▶ _Directions for this task_:
What is needed here is an exact printout of the data, with no pictures included.

▶ _Supplied records_:
──────

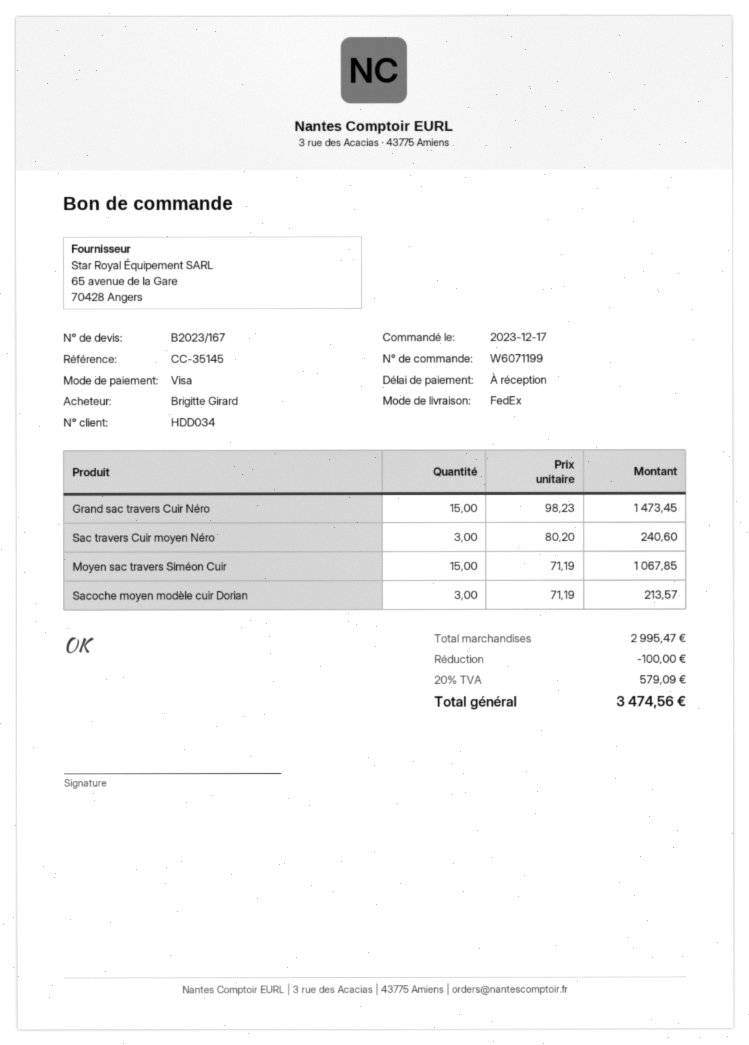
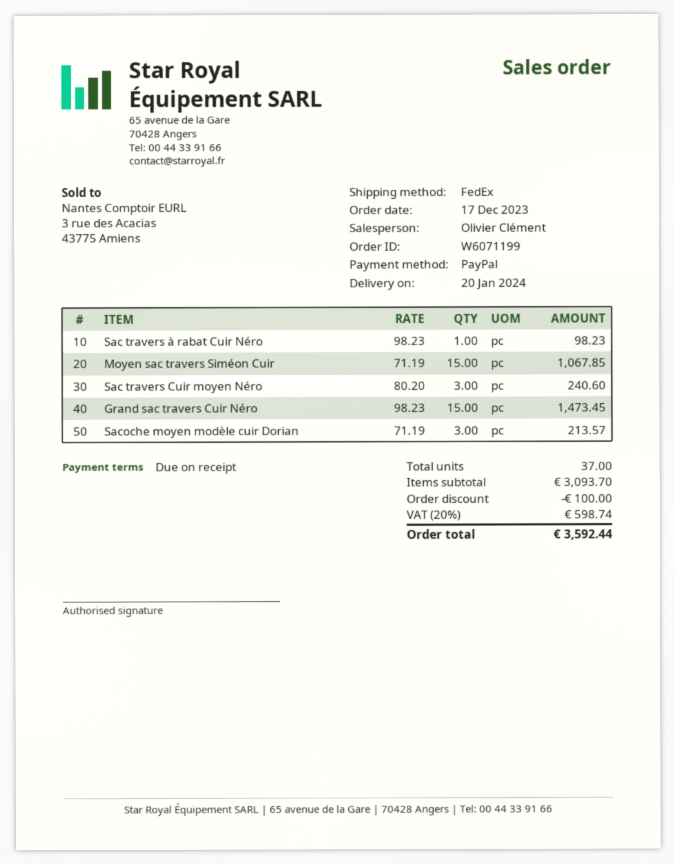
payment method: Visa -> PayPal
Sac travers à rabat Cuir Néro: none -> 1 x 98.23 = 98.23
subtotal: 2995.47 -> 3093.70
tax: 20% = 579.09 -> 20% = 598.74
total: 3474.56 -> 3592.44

──────

▶ _Result of this task_:
payment method: Visa -> PayPal
Sac travers à rabat Cuir Néro: none -> 1 x 98.23 = 98.23
subtotal: 2995.47 -> 3093.70
tax: 20% = 579.09 -> 20% = 598.74
total: 3474.56 -> 3592.44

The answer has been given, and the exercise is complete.